De Wet verbetering functioneren VvE’s is op 23 mei 2017 aangenomen. De wet zal vermoedelijk per januari 2018 in werking treden. Enerzijds dienen VvE’s op basis van de nieuwe wet een minimale jaarlijkse reservering in het reservefonds te doen. Anderzijds wordt het mogelijk gemaakt dat een VvE een geldlening kan aangaan. De vraag die voorligt is wat deze wetswijziging nu concreet betekent voor de VvE? In het eerste deel van deze blog zal worden ingegaan op de minimale jaarlijkse reservering in het reservefonds.
Een reservefonds is wettelijk verplicht voor alle VvE’s sinds 1 mei 2008. Daarnaast kennen de Modelreglementen ook mogelijkheden c.q. verplichtingen tot het reserveren van gelden. De nieuwe wet geeft invulling aan deze verplichting, door een minimale jaarlijkse reservering op te leggen aan de VvE. De minimale jaarlijkse reservering geldt voor appartementencomplexen met woningen, dus ook voor gemengde complexen. Stel dat sprake is van een hoofdsplitsing met twee ondersplitsingen – VvE woningen en VvE parkeerplaatsen – dan dienen de hoofd-VvE en VvE woningen aan deze reserveringsverplichting te voldoen. Voor VvE Parkeerplaatsen geldt de plicht tot een jaarlijkse minimale reservering niet.
Om te voldoen aan de minimale jaarlijkse reservering, heeft de VvE twee mogelijkheden. Ten eerste kan de jaarlijkse reservering worden gebaseerd op een MJOP. Het MJOP mag dan (a) ten hoogste vijf jaar oud te zijn, (b) moet betrekking hebben op een periode van ten minste tien jaar en (c) dient iedere vijf jaar te worden vernieuwd. Daarnaast (d) behelst het MJOP de benodigde onderhouds- en herstelwerkzaamheden, de geplande vernieuwingen, een berekening van de aan die werkzaamheden en vernieuwingen verbonden kosten en een gelijkmatige toerekening van die kosten aan de onderscheiden jaren. Ten slotte (e) moet het MJOP zijn vastgesteld door de vergadering van eigenaars.
Het MJOP hoeft op grond van de wet niet te worden opgesteld door een (gecertificeerd) bedrijf of een deskundige.

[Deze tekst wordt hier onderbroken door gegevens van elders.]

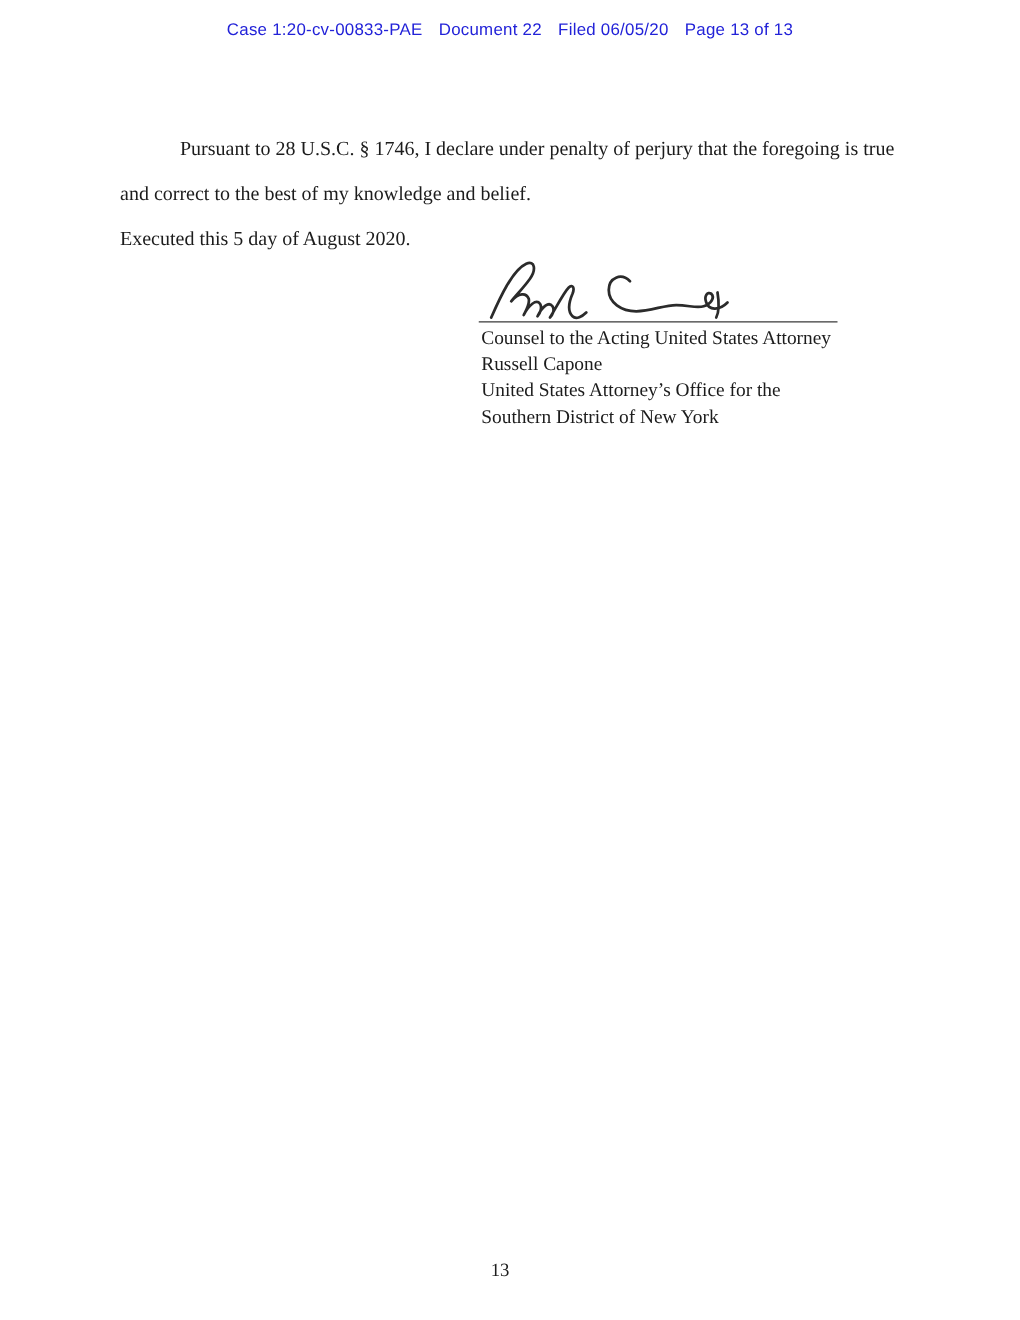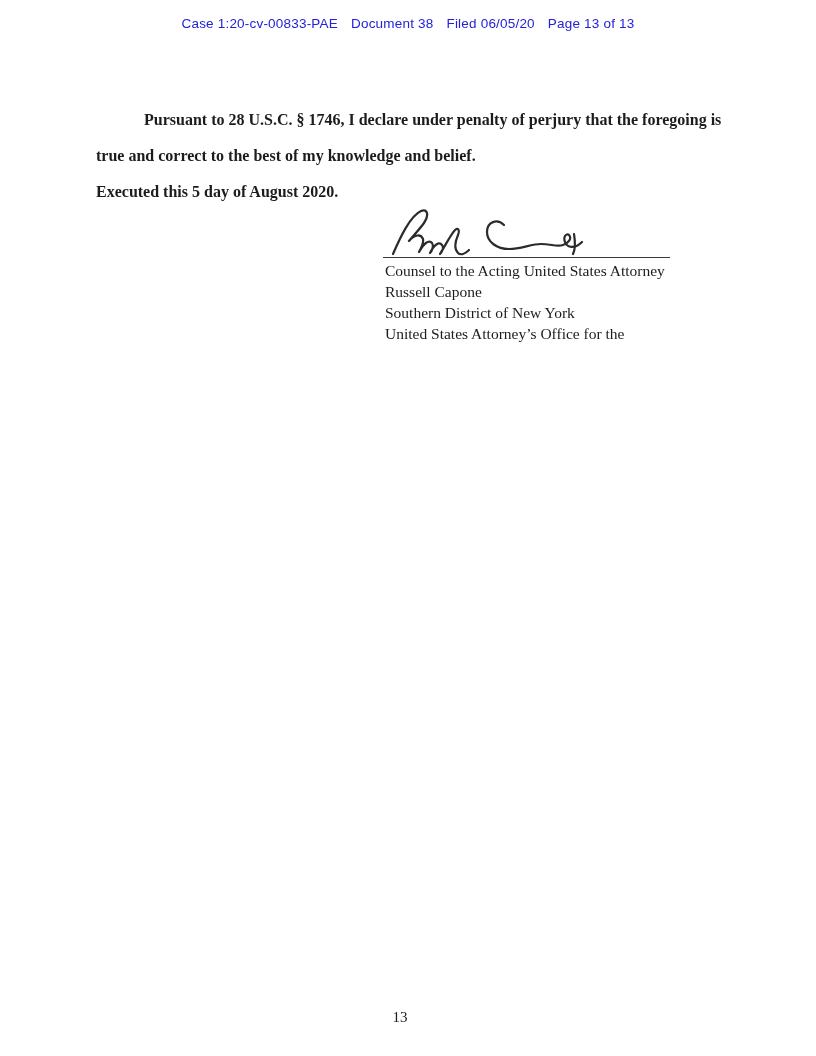"Document 38" span { text: 38 -> 22 }
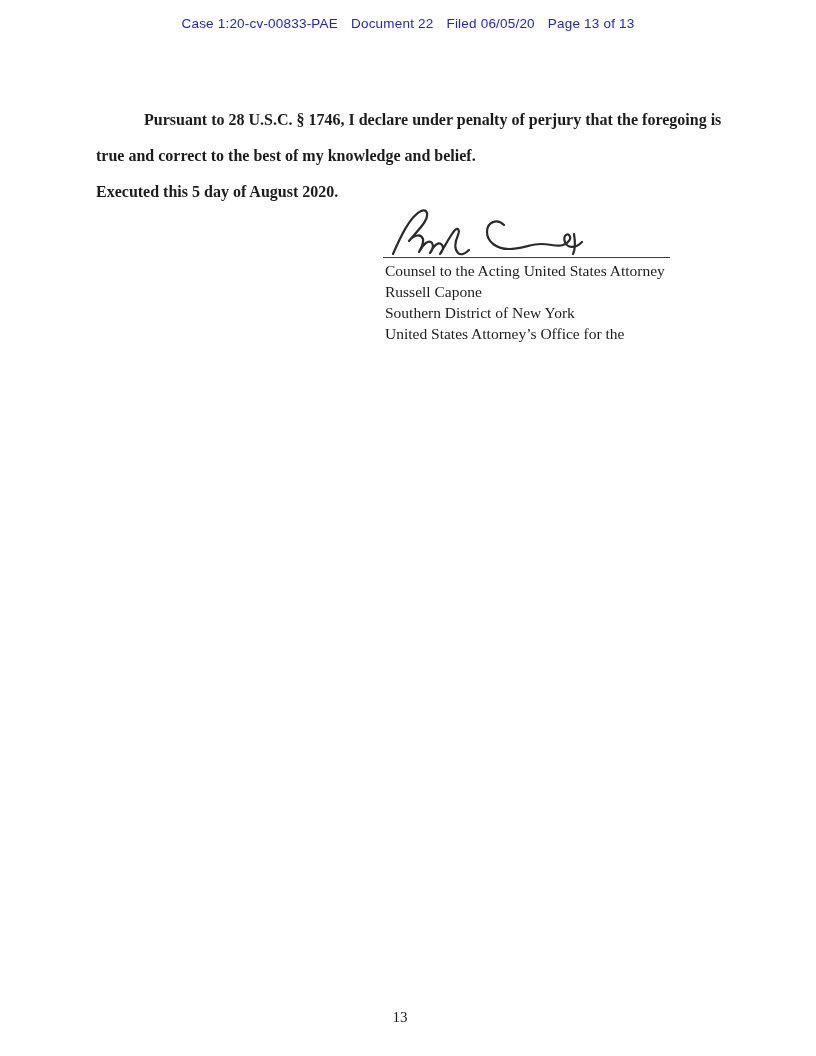"Pursuant to 28 U.S.C. §" .body-text { font-weight: bold -> none }
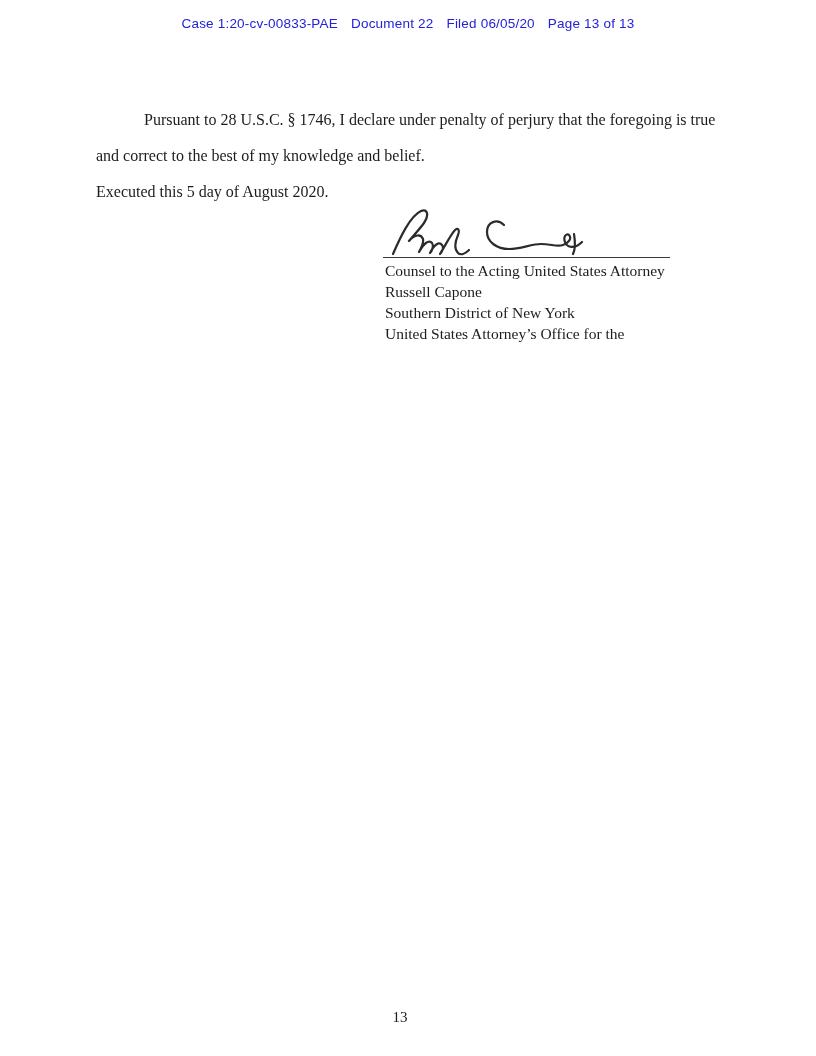"Southern District of New York" div { order: before "United States Attorney’s Office for" -> after "United States Attorney’s Office for" }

Het bestuur of de leden mogen ook zelf het MJOP ten behoeve van de jaarlijkse minimale reservering opstellen.
Ten tweede kan de jaarlijkse reservering bestaan uit 0,5 procent van de herbouwwaarde van het gebouw. De vergadering van eigenaars kan voor deze mogelijkheid kiezen indien de VvE niet over een MJOP beschikt.
Het uitgangspunt is dat eigenaren hun bijdrage aan het reservefonds van te voren storten op de rekening van de VvE. Er bestaat echter de mogelijkheid om te voorzien in een bankgarantie. Ook kan bij reglement, of bij besluit dat is genomen met een meerderheid van ten minste vier/vijfde van het totaal aantal stemmen een andere wijze van reserveren worden afgesproken. Deze uitzondering beoogt te voorkomen dat kleinere VvE’s en verhuurders onnodig worden belast met de reserveringsverplichting.
VvE’s dienen binnen drie jaar na inwerkingtreding van de wet (dus vermoedelijk voor januari 2021) aan de eis van de minimale jaarlijkse reservering te voldoen. Indien noodzakelijk kan tot die tijd de jaarlijkse reservering, en dus de maandelijkse voorschotbijdrage, geleidelijk worden verhoogd.